Your instructions: Exactly as written, retype the listing below, omitting the pictures.

---------------

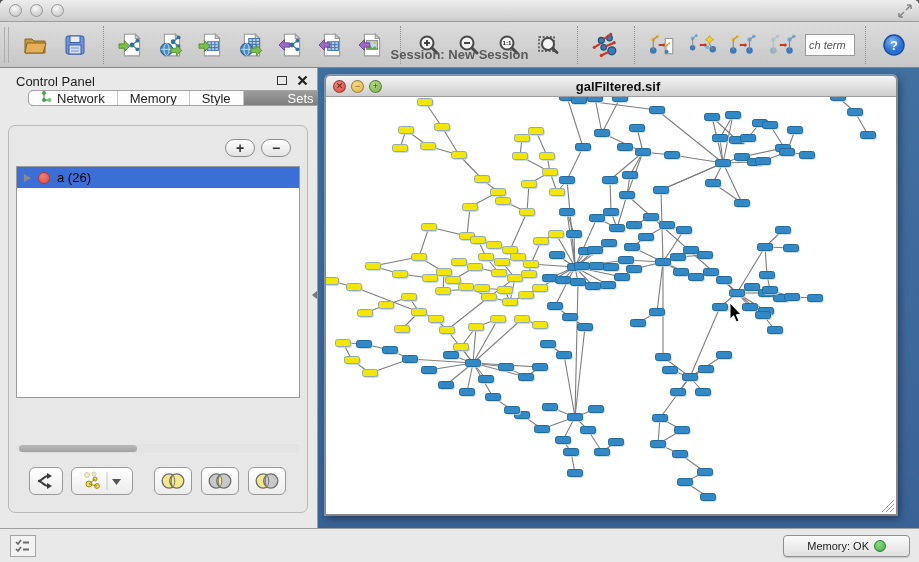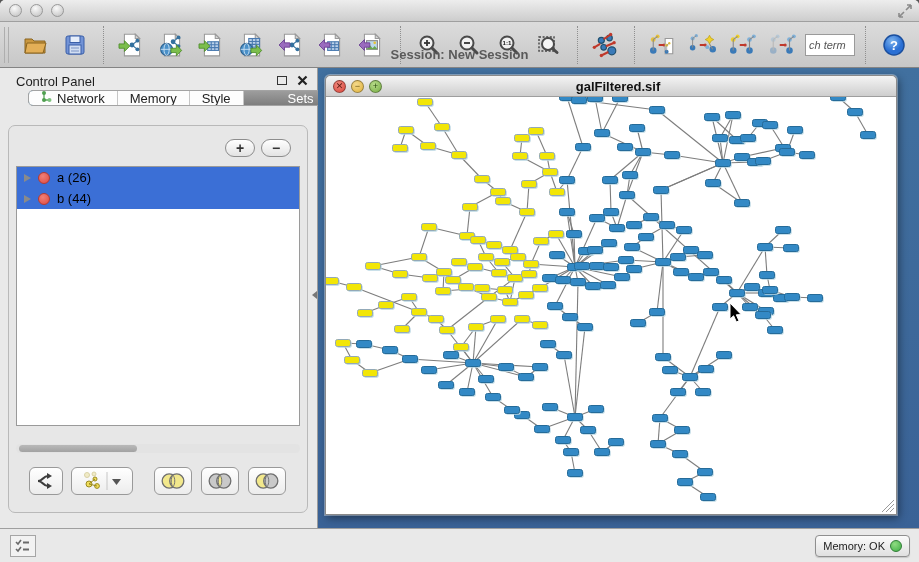"a (26)" .sets-list { height: 260px -> 232px }
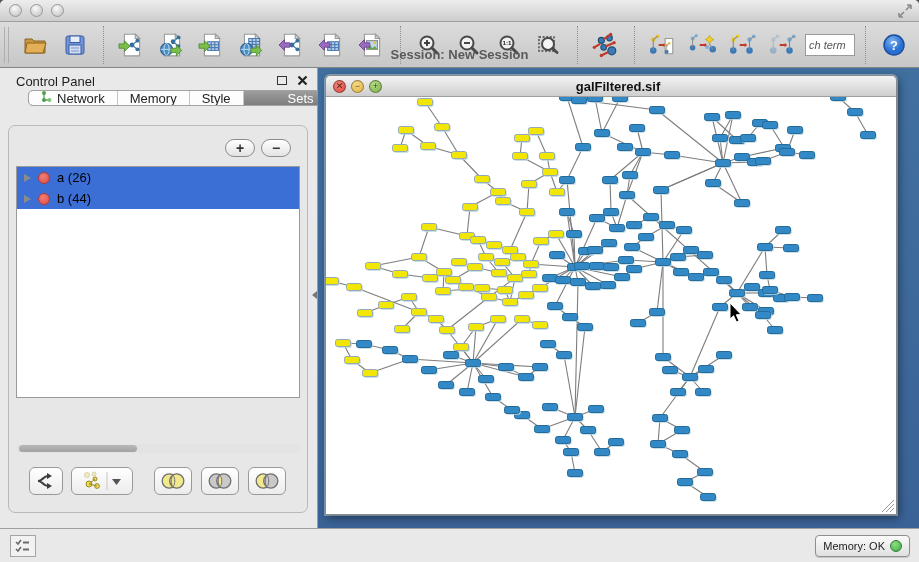"b (44)" div.set-row { html: <div> <span></span> <span></span> <span>b (44)</span> </div> -> none }
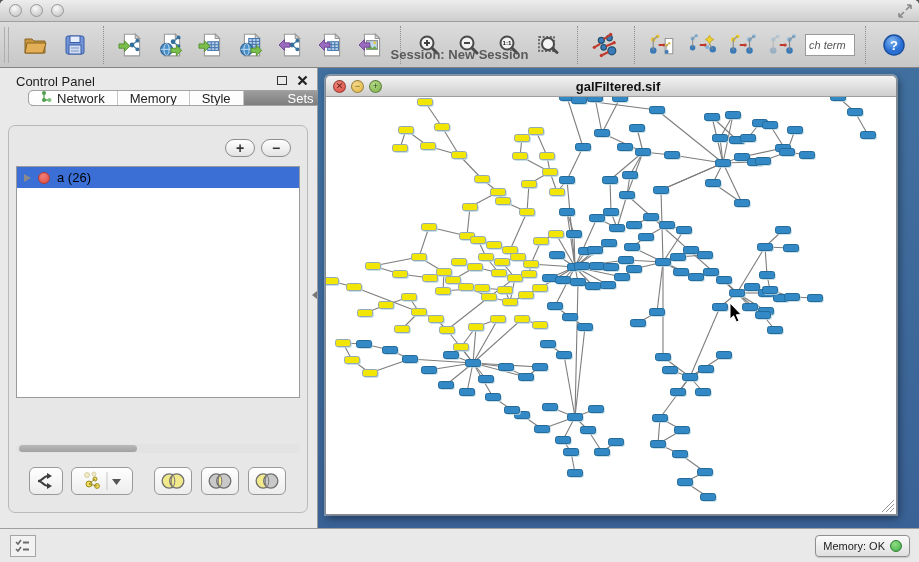"Memory: OK" .mem-btn { padding: 0 7px -> 0 23px }
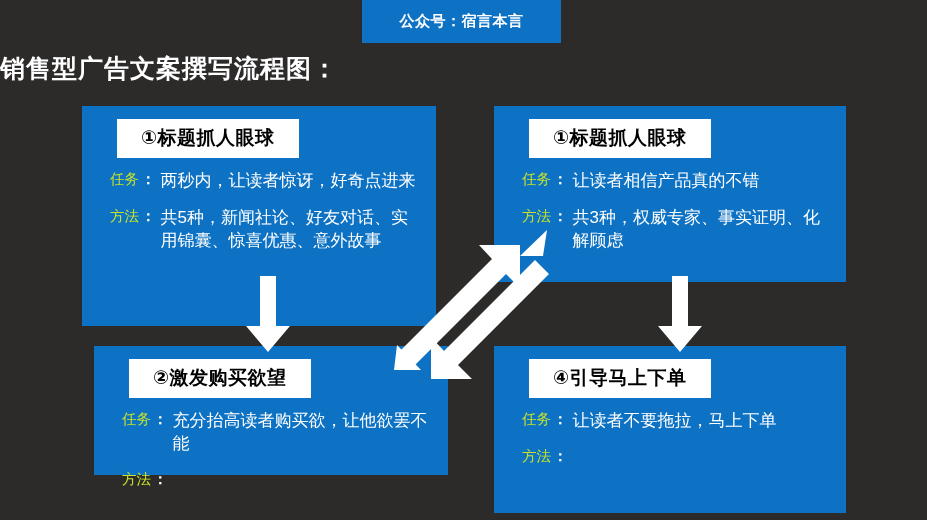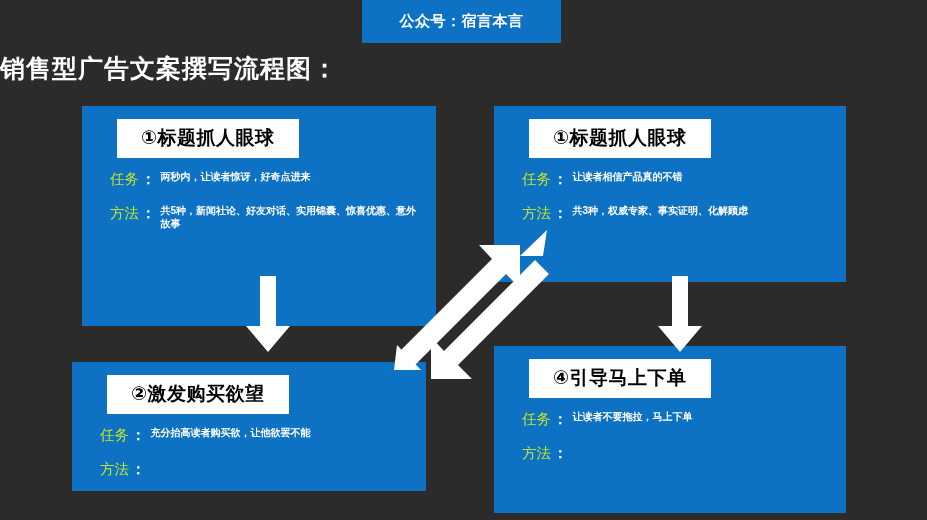"两秒内，让读者惊讶，好奇点进来" .row-value { font-size: 10px -> 17px; font-weight: bold -> normal }
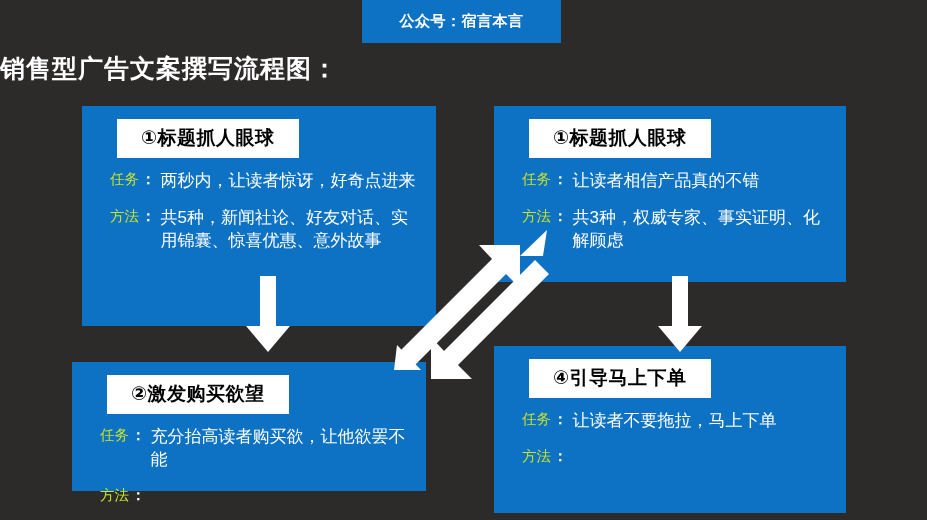"②激发购买欲望" #box2 { left: 72px -> 94px; margin-top: 16px -> none }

---------------

Answer:
"a (26)" .sets-list { height: 260px -> 232px }
"b (44)" div.set-row { html: <div> <span></span> <span></span> <span>b (44)</span> </div> -> none }
"Memory: OK" .mem-btn { padding: 0 7px -> 0 23px }
"两秒内，让读者惊讶，好奇点进来" .row-value { font-size: 10px -> 17px; font-weight: bold -> normal }
"②激发购买欲望" #box2 { left: 72px -> 94px; margin-top: 16px -> none }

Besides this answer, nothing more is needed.